» WHAT TO WORK ON
The expected response is a copy of every line in the entries below that includes the word "Anwar".

(Records drawn from a dataset)
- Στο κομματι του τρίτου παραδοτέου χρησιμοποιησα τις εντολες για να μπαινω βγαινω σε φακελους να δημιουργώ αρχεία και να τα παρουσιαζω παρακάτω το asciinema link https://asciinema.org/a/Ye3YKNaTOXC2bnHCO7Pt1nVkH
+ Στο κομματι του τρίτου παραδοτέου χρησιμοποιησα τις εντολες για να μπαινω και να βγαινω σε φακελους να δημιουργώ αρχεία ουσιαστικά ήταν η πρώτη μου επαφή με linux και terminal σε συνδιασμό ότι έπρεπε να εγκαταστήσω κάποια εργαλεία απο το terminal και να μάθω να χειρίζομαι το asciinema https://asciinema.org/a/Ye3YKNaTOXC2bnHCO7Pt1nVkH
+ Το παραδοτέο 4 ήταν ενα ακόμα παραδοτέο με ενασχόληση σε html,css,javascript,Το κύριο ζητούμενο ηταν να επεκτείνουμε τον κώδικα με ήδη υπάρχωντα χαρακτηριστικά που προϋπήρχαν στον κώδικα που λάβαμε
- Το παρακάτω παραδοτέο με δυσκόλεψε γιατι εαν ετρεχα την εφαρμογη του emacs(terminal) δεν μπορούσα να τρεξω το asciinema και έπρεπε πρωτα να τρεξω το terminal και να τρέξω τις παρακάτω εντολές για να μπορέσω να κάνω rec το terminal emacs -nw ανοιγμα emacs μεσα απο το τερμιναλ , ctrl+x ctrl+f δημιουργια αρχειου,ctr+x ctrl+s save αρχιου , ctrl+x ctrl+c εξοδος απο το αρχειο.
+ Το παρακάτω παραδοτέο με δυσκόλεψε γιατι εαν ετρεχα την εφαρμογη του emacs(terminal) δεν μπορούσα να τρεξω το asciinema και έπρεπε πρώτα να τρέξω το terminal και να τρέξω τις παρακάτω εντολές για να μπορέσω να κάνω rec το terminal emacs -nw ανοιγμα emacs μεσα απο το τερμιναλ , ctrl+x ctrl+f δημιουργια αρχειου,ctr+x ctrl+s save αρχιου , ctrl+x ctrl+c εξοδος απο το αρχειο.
==
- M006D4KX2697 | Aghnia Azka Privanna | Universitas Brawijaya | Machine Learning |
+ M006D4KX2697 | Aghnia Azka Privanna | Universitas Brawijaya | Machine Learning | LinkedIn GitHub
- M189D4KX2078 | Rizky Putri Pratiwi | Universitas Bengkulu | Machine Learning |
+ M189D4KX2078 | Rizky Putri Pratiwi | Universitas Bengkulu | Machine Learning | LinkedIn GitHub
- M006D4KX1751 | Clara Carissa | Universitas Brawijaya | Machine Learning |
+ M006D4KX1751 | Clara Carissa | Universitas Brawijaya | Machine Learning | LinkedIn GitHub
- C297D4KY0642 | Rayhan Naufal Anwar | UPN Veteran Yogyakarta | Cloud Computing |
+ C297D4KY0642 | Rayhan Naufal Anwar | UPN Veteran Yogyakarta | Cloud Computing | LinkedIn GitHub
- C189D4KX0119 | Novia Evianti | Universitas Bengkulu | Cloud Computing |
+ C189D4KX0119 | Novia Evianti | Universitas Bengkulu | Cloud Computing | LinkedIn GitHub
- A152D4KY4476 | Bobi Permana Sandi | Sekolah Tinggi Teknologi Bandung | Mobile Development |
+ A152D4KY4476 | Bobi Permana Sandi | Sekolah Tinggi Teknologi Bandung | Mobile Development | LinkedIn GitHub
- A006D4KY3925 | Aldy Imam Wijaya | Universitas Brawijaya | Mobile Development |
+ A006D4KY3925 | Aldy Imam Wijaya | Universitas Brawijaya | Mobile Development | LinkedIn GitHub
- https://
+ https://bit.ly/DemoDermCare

» WRITTEN SOLUTION
- C297D4KY0642 | Rayhan Naufal Anwar | UPN Veteran Yogyakarta | Cloud Computing |
+ C297D4KY0642 | Rayhan Naufal Anwar | UPN Veteran Yogyakarta | Cloud Computing | LinkedIn GitHub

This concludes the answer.